Denien pulang menaiki kereta antarlokal. Berat sekali meninggalkan halaman di mana dia dilahirkan. Ya, Denien harus merantau bersama kedua orang tuanya, dan kuliah di dekat rumah. Kesehariannya hanya di kampus, di rumah dan tidak bergairah untuk bermain karena tuntutan dari orang tua. 

“Dari mana saja kamu?” Itulah pertanyaan yang langsung Denien terima dari Bapak. 

“Kamu itu anaknya siapa? Mau nurun ke siapa? Bapak apa pernah gak pulang rumah sampai berhari-hari? Ibumu apa pernah keluyuran? Cuman kamu yang nakal. Kamu mau? Anakmu nanti juga tambah nakal dan membantah? Kamu sebenarnya mau apa? Kuliah sudah kuliah, belajar tinggal belajar, masih aja nakal, masih aja nilainya buruk!” 

Muntah, sudah kenyang Denien melahap paksa pertanyaan-pertanyaan itu. Intonasi, cara bicara, dan tatapan kedua orang tuanya seperti penjara yang menyiksa bagi Denien. 

“Dari mana kamu, Nak?” Suara Ibu membuat Denien mendongak. 

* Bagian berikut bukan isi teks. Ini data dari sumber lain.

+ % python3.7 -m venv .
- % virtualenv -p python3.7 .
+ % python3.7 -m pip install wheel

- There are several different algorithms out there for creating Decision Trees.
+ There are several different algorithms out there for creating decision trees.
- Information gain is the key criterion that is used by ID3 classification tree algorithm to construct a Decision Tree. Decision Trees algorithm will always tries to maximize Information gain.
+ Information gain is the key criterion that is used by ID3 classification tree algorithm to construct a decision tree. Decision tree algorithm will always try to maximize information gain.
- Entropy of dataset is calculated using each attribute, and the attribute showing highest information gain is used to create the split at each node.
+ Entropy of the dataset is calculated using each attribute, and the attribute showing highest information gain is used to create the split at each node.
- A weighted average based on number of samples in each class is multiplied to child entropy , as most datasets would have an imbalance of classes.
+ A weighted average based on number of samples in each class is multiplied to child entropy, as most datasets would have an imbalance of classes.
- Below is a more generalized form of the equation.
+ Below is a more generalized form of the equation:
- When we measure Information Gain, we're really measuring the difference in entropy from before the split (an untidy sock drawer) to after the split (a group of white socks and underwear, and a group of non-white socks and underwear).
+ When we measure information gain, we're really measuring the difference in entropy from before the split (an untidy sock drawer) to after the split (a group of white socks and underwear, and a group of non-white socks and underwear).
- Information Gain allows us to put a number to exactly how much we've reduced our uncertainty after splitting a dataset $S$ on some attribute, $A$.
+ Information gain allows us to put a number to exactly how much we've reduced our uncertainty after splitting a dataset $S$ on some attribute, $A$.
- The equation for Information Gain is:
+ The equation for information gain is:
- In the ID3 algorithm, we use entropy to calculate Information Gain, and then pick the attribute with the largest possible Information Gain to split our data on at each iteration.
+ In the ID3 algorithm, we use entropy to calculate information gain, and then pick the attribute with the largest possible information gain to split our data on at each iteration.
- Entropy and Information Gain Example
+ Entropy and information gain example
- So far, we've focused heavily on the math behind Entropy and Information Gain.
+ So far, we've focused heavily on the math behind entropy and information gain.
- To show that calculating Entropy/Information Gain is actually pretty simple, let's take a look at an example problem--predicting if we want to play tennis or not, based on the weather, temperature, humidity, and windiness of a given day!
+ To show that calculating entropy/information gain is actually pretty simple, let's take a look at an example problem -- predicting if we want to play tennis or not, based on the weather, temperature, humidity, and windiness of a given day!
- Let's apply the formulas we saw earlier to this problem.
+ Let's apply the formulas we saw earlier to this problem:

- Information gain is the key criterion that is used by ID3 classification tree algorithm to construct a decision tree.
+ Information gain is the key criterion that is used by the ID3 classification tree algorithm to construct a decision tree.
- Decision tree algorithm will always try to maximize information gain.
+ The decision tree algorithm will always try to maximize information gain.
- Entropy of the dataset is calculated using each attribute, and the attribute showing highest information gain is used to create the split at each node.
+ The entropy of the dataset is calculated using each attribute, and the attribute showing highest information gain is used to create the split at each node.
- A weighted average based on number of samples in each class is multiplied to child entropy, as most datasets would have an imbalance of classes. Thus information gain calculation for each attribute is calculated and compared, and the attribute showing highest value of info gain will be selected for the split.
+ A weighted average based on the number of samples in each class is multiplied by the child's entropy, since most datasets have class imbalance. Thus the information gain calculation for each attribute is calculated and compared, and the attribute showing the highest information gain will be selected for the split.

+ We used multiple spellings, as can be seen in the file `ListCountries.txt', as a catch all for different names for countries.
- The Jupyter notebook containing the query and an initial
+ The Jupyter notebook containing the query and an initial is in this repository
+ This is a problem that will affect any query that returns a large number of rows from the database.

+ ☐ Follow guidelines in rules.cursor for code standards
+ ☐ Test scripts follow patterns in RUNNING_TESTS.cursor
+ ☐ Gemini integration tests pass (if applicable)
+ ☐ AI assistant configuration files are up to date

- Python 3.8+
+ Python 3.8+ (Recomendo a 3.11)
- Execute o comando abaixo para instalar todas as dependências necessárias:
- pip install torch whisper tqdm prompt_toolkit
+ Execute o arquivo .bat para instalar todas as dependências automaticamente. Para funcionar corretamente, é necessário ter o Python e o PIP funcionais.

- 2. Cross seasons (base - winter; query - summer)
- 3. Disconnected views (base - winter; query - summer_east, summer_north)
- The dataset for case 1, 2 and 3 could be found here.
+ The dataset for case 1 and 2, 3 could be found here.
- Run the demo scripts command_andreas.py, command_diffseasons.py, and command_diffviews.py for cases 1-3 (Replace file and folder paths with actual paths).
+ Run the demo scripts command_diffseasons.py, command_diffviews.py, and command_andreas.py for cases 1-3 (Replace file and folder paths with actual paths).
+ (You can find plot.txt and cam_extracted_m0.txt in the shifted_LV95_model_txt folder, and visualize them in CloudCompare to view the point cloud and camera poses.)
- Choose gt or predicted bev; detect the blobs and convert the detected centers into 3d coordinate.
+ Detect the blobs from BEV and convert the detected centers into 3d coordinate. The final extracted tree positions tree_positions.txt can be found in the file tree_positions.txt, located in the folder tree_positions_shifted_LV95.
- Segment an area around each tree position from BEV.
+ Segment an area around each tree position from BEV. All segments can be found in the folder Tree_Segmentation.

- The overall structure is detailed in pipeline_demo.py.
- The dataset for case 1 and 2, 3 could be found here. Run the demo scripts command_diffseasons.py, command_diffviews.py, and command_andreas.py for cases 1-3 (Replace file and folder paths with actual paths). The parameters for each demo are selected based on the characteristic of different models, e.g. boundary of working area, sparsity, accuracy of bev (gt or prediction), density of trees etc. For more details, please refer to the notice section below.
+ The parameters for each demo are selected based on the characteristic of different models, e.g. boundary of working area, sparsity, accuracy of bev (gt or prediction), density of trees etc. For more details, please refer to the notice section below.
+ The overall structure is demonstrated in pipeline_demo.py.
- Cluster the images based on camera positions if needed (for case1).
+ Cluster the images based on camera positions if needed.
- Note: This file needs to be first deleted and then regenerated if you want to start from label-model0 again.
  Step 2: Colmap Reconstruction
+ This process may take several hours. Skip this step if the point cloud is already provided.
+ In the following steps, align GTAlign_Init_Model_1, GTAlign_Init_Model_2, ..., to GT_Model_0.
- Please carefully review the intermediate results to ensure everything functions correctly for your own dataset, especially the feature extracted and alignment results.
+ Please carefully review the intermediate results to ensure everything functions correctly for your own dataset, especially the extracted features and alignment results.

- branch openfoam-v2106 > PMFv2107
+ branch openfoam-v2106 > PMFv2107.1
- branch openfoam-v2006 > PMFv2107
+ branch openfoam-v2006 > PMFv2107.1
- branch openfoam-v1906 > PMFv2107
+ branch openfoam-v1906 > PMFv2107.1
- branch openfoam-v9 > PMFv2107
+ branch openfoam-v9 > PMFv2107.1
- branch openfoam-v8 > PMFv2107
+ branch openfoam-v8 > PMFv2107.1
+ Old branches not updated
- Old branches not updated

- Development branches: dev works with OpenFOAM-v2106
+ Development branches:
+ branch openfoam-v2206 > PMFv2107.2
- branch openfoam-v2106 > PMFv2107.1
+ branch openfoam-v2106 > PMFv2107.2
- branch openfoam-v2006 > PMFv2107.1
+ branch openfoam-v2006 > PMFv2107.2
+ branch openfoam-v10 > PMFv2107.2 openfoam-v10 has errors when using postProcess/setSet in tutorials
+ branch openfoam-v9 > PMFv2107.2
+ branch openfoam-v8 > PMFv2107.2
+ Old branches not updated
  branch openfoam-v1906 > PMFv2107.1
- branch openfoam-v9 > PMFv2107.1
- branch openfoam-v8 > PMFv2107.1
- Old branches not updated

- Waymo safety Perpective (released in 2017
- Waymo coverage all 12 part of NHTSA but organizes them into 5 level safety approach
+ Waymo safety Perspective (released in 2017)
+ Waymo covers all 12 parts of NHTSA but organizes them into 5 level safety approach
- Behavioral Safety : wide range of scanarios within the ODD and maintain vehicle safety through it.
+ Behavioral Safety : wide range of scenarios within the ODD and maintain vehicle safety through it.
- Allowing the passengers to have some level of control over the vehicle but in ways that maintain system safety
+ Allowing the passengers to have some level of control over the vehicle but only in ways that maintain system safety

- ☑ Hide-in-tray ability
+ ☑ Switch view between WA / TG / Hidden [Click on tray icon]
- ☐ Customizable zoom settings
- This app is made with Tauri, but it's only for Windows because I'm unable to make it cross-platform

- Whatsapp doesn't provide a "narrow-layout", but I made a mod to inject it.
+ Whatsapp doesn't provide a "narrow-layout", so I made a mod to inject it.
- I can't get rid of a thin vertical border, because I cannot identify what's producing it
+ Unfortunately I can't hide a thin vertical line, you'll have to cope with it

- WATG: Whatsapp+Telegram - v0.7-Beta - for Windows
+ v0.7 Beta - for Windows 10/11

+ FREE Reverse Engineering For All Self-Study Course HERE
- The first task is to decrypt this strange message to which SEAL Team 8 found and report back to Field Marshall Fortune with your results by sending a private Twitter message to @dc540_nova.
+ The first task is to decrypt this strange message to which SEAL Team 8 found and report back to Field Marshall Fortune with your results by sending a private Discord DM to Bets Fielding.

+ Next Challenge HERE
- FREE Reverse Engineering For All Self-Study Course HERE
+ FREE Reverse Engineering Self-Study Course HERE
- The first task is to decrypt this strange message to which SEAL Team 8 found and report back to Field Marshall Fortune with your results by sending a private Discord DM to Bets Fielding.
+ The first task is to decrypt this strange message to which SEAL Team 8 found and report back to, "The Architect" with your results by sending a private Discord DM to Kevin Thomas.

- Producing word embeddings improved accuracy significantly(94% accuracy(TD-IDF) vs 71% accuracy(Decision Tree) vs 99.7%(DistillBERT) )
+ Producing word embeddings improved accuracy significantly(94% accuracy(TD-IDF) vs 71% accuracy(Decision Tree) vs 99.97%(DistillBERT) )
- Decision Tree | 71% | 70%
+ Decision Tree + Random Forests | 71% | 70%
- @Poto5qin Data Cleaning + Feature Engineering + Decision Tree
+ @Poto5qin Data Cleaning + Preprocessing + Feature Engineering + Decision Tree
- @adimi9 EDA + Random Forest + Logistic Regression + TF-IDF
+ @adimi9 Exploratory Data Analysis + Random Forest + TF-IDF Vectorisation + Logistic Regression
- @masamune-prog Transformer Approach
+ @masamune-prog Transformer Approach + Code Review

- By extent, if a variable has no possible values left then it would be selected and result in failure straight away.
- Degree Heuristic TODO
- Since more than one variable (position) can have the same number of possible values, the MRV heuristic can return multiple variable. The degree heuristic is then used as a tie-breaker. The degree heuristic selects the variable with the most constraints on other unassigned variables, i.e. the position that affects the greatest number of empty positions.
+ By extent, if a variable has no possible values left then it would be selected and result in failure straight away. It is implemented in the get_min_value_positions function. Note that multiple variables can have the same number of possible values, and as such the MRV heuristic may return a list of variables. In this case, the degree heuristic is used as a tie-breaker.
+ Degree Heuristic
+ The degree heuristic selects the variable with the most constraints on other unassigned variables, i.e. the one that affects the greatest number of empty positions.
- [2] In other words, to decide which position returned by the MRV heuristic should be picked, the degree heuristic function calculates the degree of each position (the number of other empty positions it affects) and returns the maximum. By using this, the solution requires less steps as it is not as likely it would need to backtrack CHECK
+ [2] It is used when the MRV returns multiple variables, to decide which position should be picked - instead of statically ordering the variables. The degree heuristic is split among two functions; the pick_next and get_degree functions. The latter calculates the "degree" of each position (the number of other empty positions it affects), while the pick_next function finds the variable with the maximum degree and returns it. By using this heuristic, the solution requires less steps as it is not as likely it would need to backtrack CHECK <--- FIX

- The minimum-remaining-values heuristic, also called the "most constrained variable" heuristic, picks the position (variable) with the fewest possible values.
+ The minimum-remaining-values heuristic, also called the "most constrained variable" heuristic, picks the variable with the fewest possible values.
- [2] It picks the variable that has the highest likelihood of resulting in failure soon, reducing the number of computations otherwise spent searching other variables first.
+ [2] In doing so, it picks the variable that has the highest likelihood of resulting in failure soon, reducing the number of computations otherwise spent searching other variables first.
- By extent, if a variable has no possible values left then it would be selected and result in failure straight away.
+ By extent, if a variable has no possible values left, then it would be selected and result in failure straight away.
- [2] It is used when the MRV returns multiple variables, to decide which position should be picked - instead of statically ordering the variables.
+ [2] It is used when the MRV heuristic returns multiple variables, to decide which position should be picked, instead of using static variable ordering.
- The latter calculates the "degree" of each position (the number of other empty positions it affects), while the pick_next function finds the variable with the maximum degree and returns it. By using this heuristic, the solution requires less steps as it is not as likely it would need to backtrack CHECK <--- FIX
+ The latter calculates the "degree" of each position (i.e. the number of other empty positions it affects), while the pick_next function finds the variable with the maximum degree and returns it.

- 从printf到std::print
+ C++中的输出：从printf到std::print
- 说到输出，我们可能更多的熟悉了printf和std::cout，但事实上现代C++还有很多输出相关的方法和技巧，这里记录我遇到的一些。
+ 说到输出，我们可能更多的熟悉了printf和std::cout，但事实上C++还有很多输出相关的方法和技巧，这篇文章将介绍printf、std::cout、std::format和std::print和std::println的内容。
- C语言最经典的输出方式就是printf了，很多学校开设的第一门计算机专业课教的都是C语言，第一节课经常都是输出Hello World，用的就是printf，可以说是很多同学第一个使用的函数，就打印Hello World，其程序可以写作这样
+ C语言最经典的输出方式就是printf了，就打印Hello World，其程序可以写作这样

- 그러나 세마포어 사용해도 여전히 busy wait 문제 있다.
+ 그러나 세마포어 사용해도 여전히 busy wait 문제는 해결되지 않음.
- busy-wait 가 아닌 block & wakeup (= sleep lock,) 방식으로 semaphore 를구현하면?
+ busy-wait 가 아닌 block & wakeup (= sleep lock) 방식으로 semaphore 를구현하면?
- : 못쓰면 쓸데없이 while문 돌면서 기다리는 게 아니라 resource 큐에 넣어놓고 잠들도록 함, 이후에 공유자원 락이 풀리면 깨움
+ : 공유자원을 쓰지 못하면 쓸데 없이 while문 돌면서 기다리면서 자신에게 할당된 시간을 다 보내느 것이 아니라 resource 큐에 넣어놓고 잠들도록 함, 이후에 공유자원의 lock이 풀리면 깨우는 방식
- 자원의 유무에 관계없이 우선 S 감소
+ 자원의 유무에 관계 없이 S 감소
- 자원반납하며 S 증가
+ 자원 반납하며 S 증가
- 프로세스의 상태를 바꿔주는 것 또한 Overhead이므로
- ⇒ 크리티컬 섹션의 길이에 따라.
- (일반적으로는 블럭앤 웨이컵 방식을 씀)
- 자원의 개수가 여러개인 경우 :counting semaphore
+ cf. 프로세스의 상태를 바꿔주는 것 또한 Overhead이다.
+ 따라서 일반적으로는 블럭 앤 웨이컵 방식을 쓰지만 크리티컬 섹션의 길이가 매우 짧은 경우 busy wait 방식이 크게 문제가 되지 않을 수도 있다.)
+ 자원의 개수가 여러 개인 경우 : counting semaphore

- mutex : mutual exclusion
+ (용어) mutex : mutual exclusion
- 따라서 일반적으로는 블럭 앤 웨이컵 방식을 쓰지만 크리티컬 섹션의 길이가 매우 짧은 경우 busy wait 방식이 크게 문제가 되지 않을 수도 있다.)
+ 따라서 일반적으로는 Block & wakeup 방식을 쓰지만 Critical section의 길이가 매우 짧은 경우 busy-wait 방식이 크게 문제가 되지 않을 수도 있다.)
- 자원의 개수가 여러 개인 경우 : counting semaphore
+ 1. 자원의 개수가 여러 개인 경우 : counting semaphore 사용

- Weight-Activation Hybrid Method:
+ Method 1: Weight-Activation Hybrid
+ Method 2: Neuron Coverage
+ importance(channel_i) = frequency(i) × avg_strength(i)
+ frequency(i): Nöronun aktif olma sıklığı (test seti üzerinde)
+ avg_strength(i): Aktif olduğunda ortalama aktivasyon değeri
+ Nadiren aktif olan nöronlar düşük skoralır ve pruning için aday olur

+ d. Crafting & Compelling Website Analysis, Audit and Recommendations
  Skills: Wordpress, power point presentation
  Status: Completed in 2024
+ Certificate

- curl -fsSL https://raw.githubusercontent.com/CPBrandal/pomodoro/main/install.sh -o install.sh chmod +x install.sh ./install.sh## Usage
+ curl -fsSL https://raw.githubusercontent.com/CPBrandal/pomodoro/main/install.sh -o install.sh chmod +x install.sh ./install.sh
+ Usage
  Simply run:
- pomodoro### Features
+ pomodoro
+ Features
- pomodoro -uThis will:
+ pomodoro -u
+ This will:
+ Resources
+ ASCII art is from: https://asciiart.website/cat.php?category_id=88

“Baleran,” jawab Denien lirih. 

“Kamu itu otaknya gak bisa mikir, ya? Kamu nambah pikiran Mamakmu, di sana pasti kamu makan, kamu jajan, kamu pasti juga dapat uang dari Bude, kan?! Balik ke rumah pakai apa? Gak mungkin jalan kaki, kan?! Pasti naik kereta, uang lagi, biaya lagi! Kamu ini emang suka nyusahin orang!” damprat Ayah habis-habisan. 

“Ada apa sih ini kok ribut-ribut?” tanya seseorang dari arah lantai atas, dia memiliki paras cantik dan gingsul, namanya Nadien, saudari kembar Denien. 

“Ajari adik kamu! Bagaimana caranya bersyukur!” jawab Bapak kemudian pergi dari ruang tamu. 

“Anak sudah disekolahkan sampai tamat, sudah dipilihkan jurusan yang tepat, kuliah tinggal kuliah, belajar ya belajar. Masih aja nyari geger, mau dia apa sih?!” omel Bapak masih berkelanjutan. Untungnya pintu kamar berbaik hati, membungkam suara Bapak. 

Denien menunduk, kedua kakinya lemah. Ibu pergi meninggalkan Denien, tak lama dari itu Nadien turun dari lantai atas, menghampiri saudarinya.

“Kalau lo gak niat kuliah, lo gak betah di jurusan lo, mending berhenti dan kerja aja deh, Den. Bantu Ibu di dapur, ngurangin beban Bapak,” ungkap Nadien. 

Denien mendongak, menatap tajam saudari kandungnya. “Kalau lo mau, ajari gue gimana bersyukur, Nad,” ungkap Denien dengan tersenyum sakit.